Désormais, le constructeur commence à entrer en discussion avec les autorités organisatrices et opérateurs sur son tout nouvel autobus 100 % électrique, se considérant fin prêt, cette fois, pour répondre à des appels d’offres. « Nous avons pour objectif de devenir un acteur majeur de l’électromobilité, assure le directeur Cars et bus de Scania. Notre réussite sur le gaz s’explique d’abord par le temps que nous avions consacré au développement d’un véhicule d’une très grande fiabilité, et par l’énergie que nous avions déployée pour former au mieux les équipes de notre réseau. Ce fut la même chose pour le bus électrique : il ne fallait pas être présent trop tôt… ».
La commercialisation du Citywide 100 % électrique attendue en juillet
Le début de la commercialisation du Citywide 100 % électrique est prévu pour juillet prochain. Il viendra compléter la palette des énergies alternatives proposées par Scania, déjà, sans conteste, la plus large du marché.
L’électromobilité suppose, comme l’on sait, une compréhension extrêmement pointue, de la part des constructeurs, des caractéristiques et contraintes d’exploitation (parfois ligne par ligne !) qui peuvent être spécifiques à l’opérateur avec lequel il va œuvrer.
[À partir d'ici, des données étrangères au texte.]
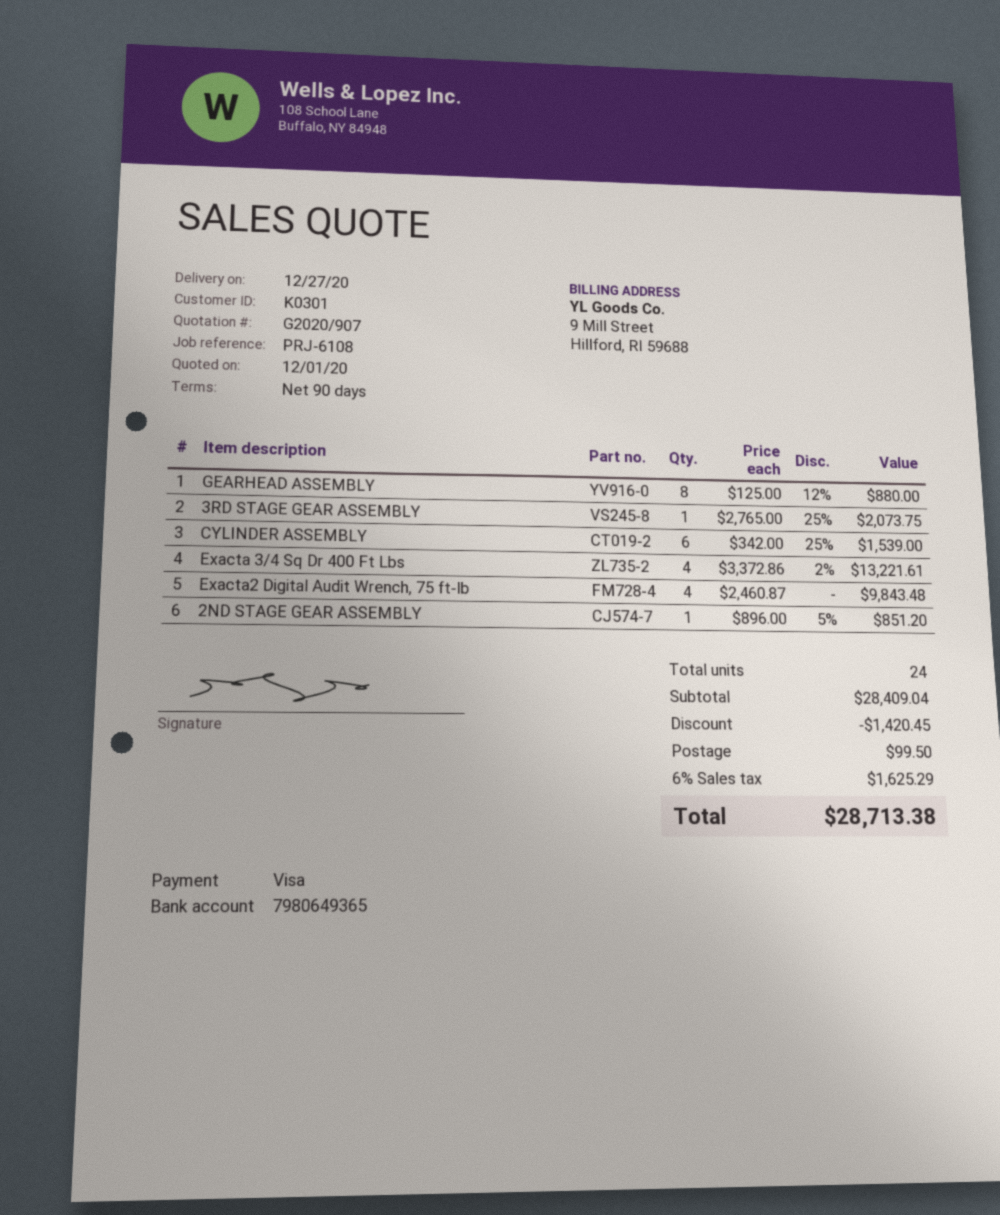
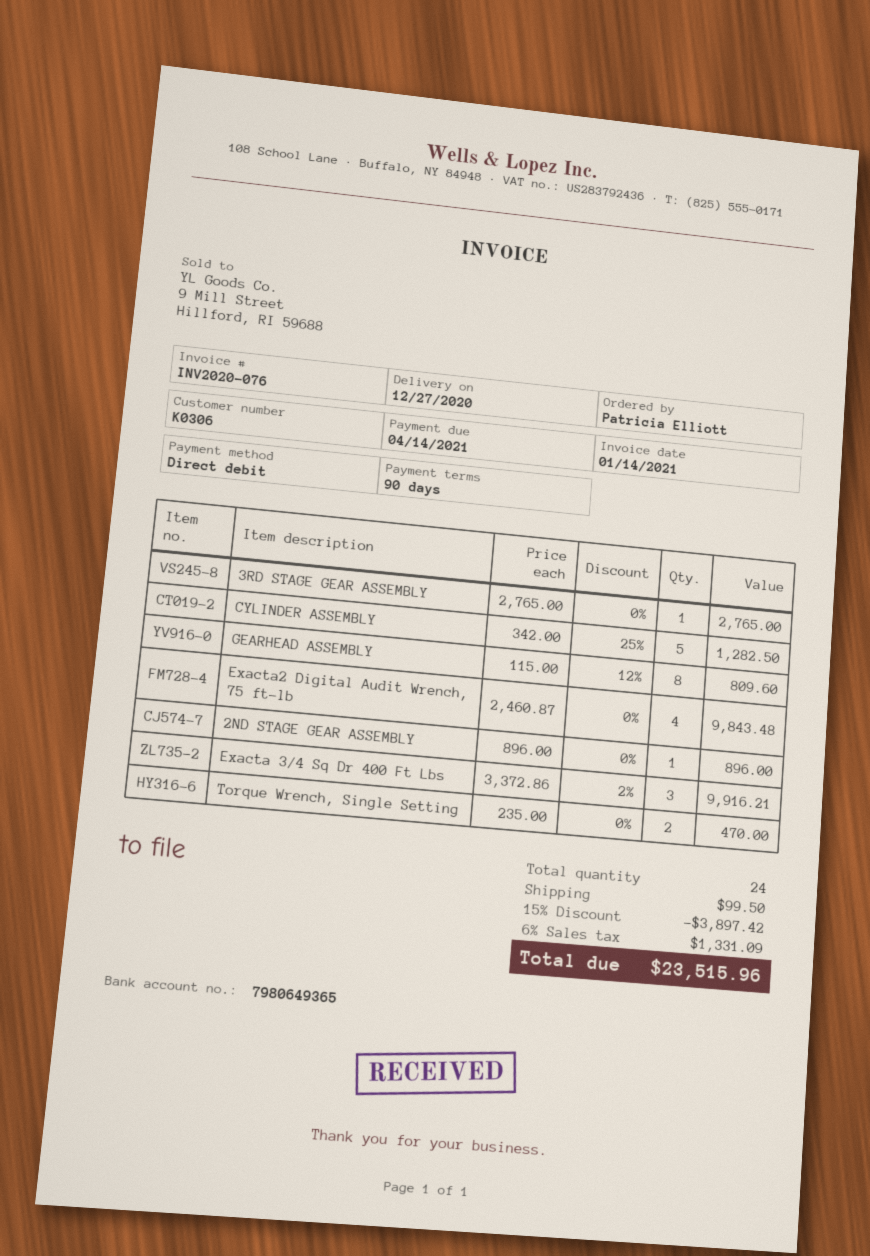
customer number: K0301 -> K0306
payment method: Visa -> direct debit
GEARHEAD ASSEMBLY: 8 x 125.00 - 12% = 880.00 -> 8 x 115.00 - 12% = 809.60
3RD STAGE GEAR ASSEMBLY: 1 x 2765.00 - 25% = 2073.75 -> 1 x 2765.00 = 2765.00
CYLINDER ASSEMBLY: 6 x 342.00 - 25% = 1539.00 -> 5 x 342.00 - 25% = 1282.50
Exacta 3/4 Sq Dr 400 Ft Lbs: 4 x 3372.86 - 2% = 13221.61 -> 3 x 3372.86 - 2% = 9916.21
2ND STAGE GEAR ASSEMBLY: 1 x 896.00 - 5% = 851.20 -> 1 x 896.00 = 896.00
Torque Wrench, Single Setting: none -> 2 x 235.00 = 470.00
discount: 1420.45 -> 3897.42
tax: 6% = 1625.29 -> 6% = 1331.09
total: 28713.38 -> 23515.96

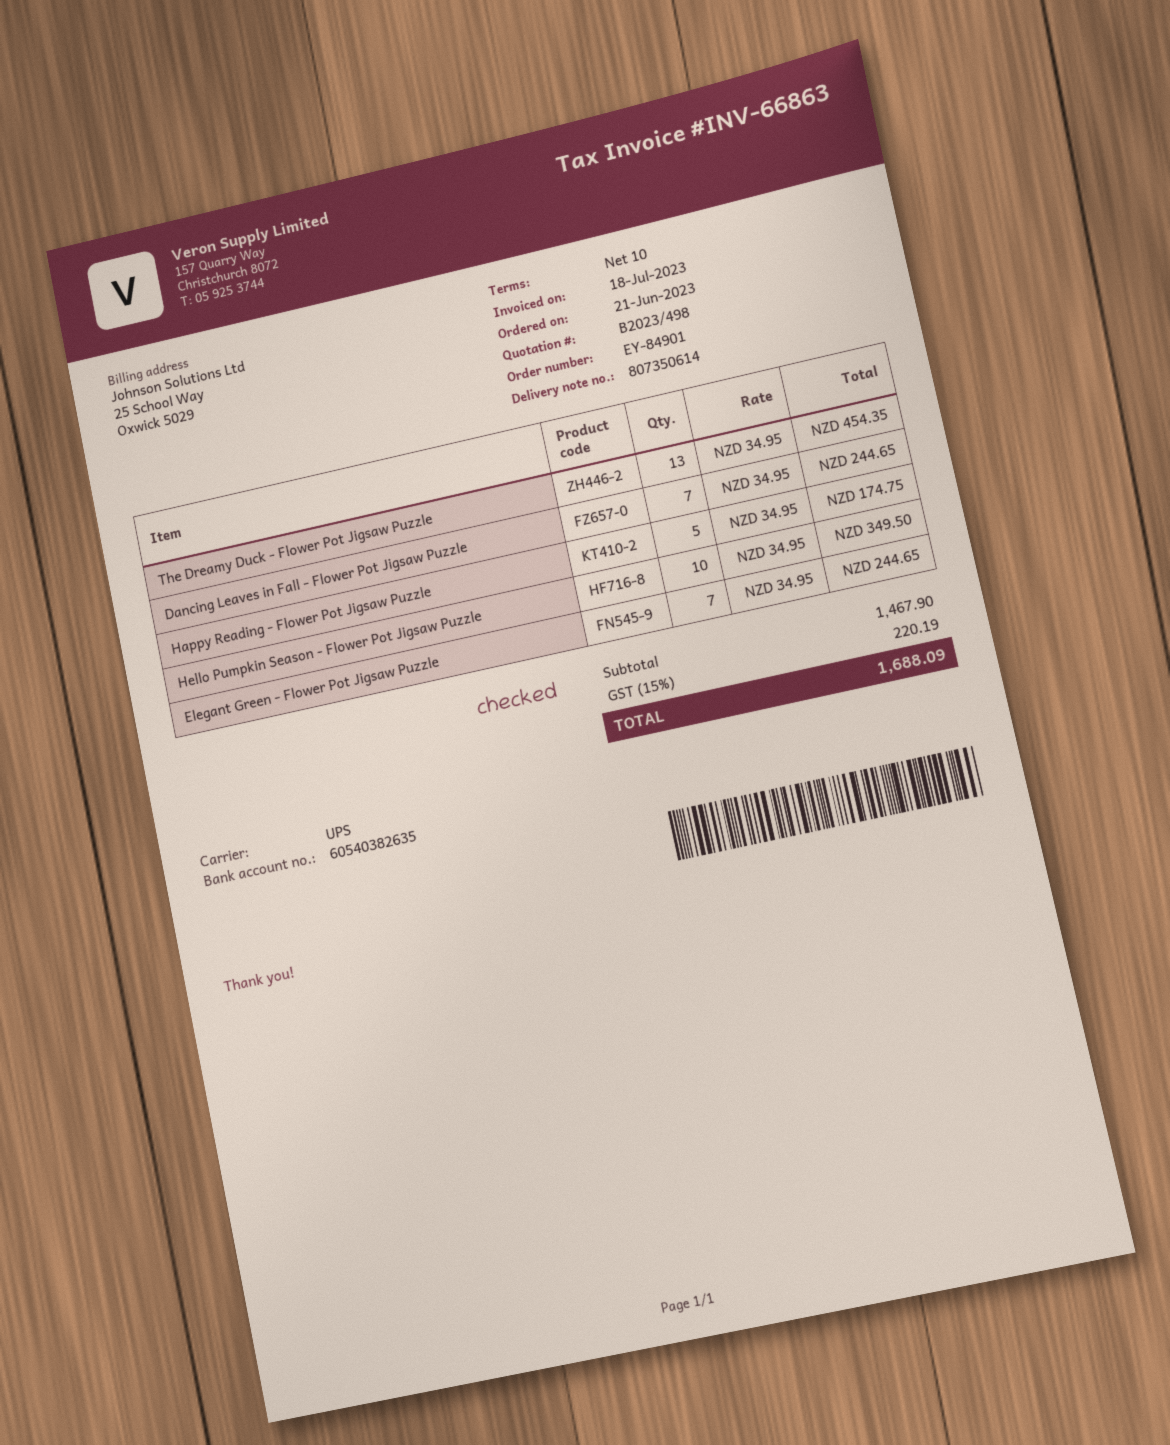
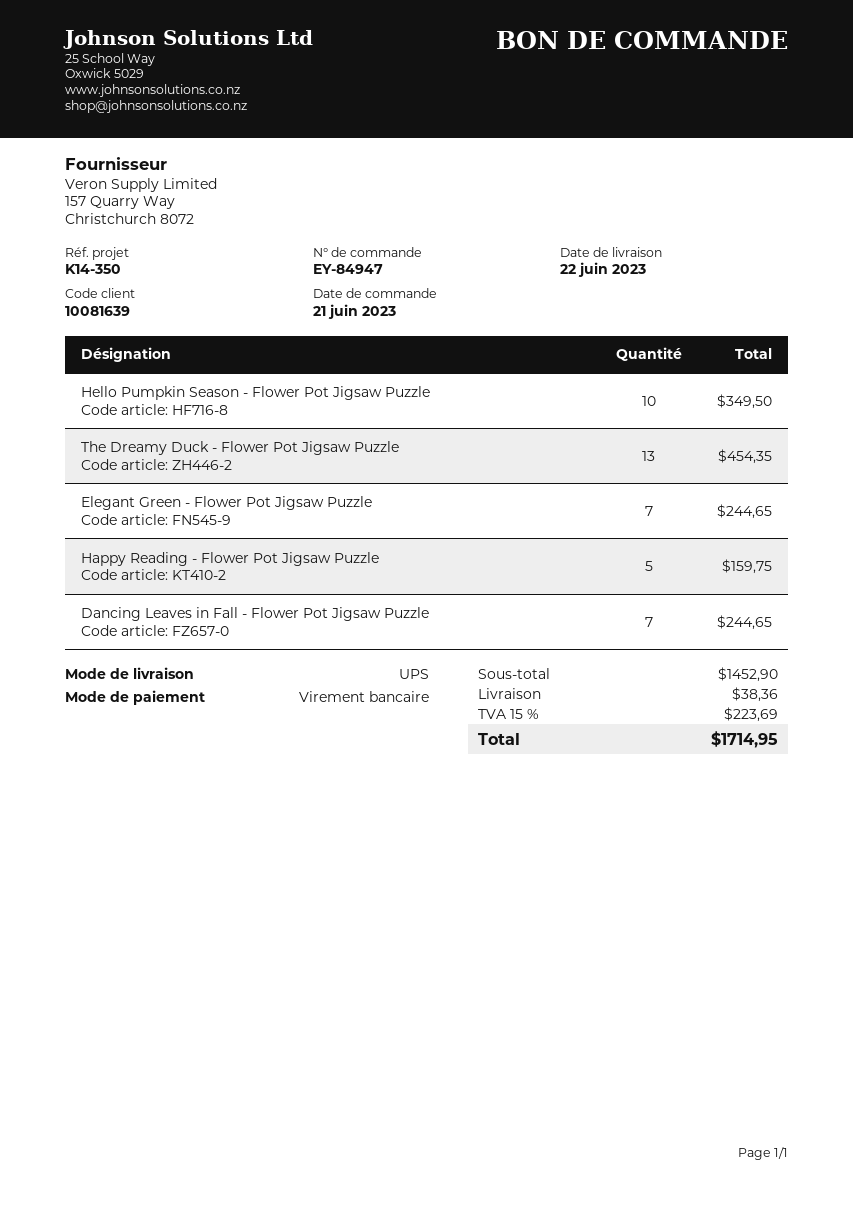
order number: EY-84901 -> EY-84947
Happy Reading - Flower Pot Jigsaw Puzzle: 5 for 174.75 -> 5 for 159.75
subtotal: 1467.90 -> 1452.90
shipping: none -> 38.36
tax: 15% = 220.19 -> 15% = 223.69
total: 1688.09 -> 1714.95

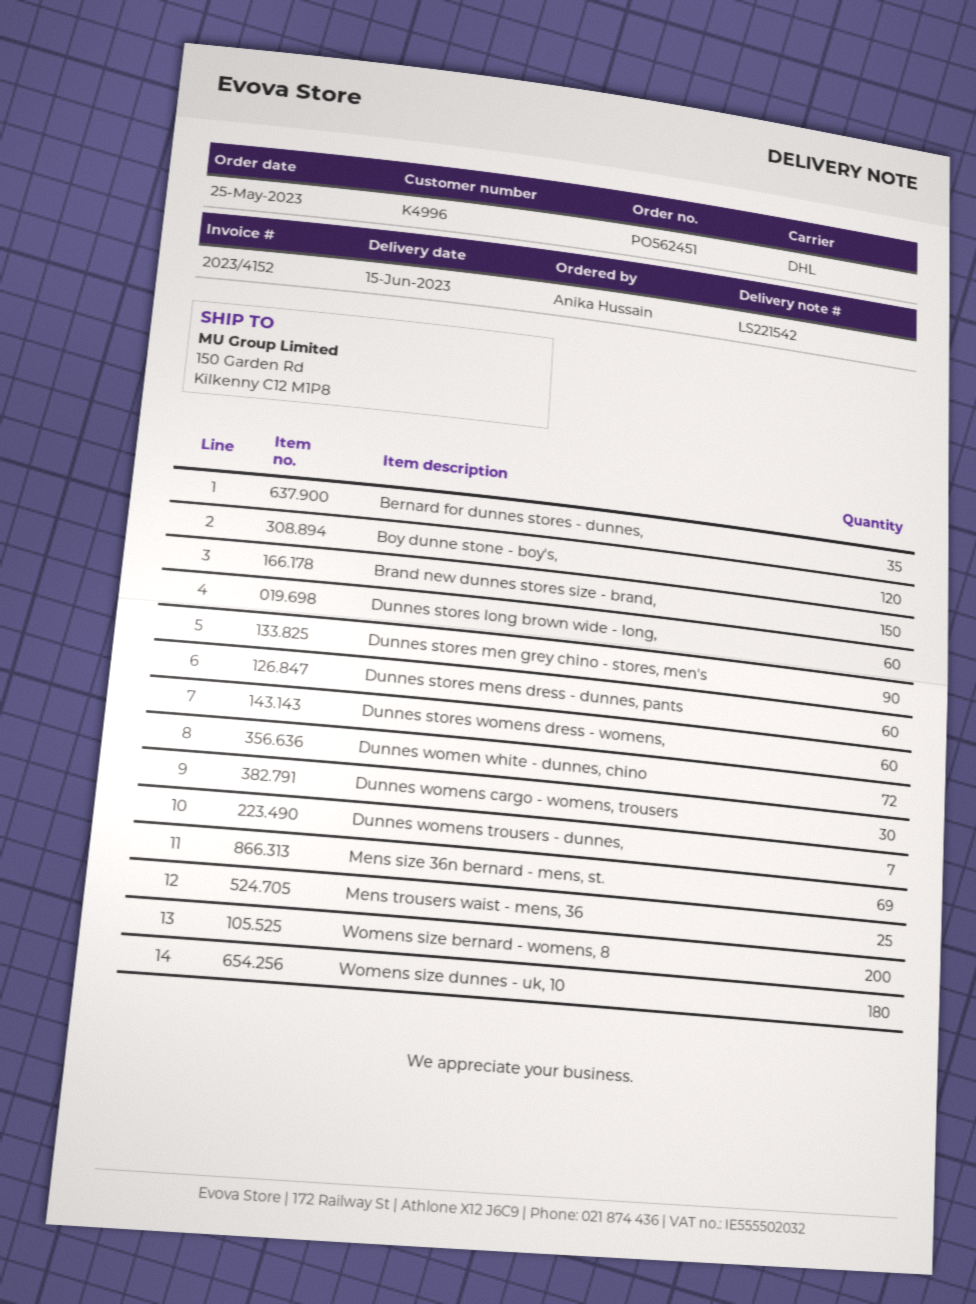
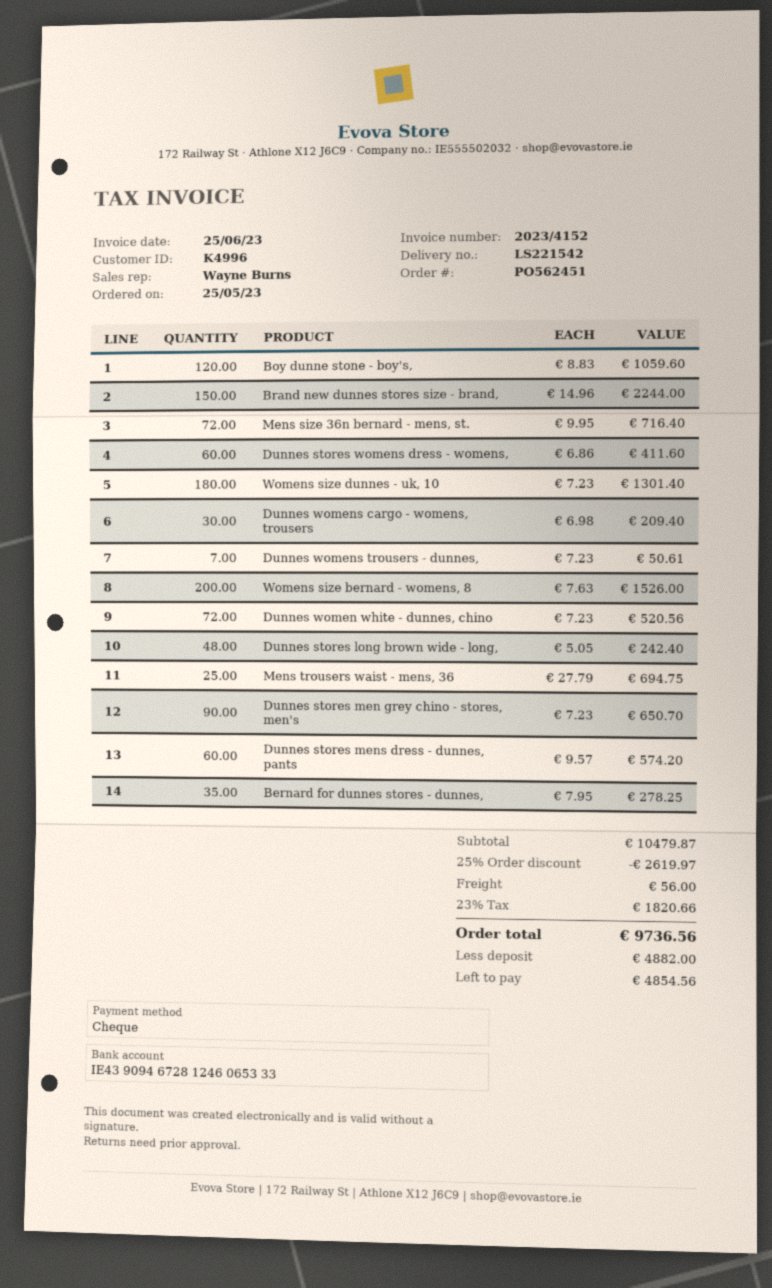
Dunnes stores long brown wide - long,: 60 -> 48
Mens size 36n bernard - mens, st.: 69 -> 72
Le type et le nombre de batteries embarquées, le mode de rechargement adopté, ou encore l’allure des cycles de charge-décharge envisagée, sont autant de paramètres qui vont déterminer le dimensionnement des installations fixes, l’autonomie des véhicules, la durée de vie des batteries et, in fine, l’équilibre technico-économique du projet.
Tout cela, Scania semble l’avoir bien compris, lui qui s’est accordé le temps nécessaire notamment pour former au mieux ses équipes, et qui compte bien aujourd’hui jouer de pédagogie auprès de ses clients pour leur expliquer le raisonnement préludant aux solutions qu’il va leur proposer.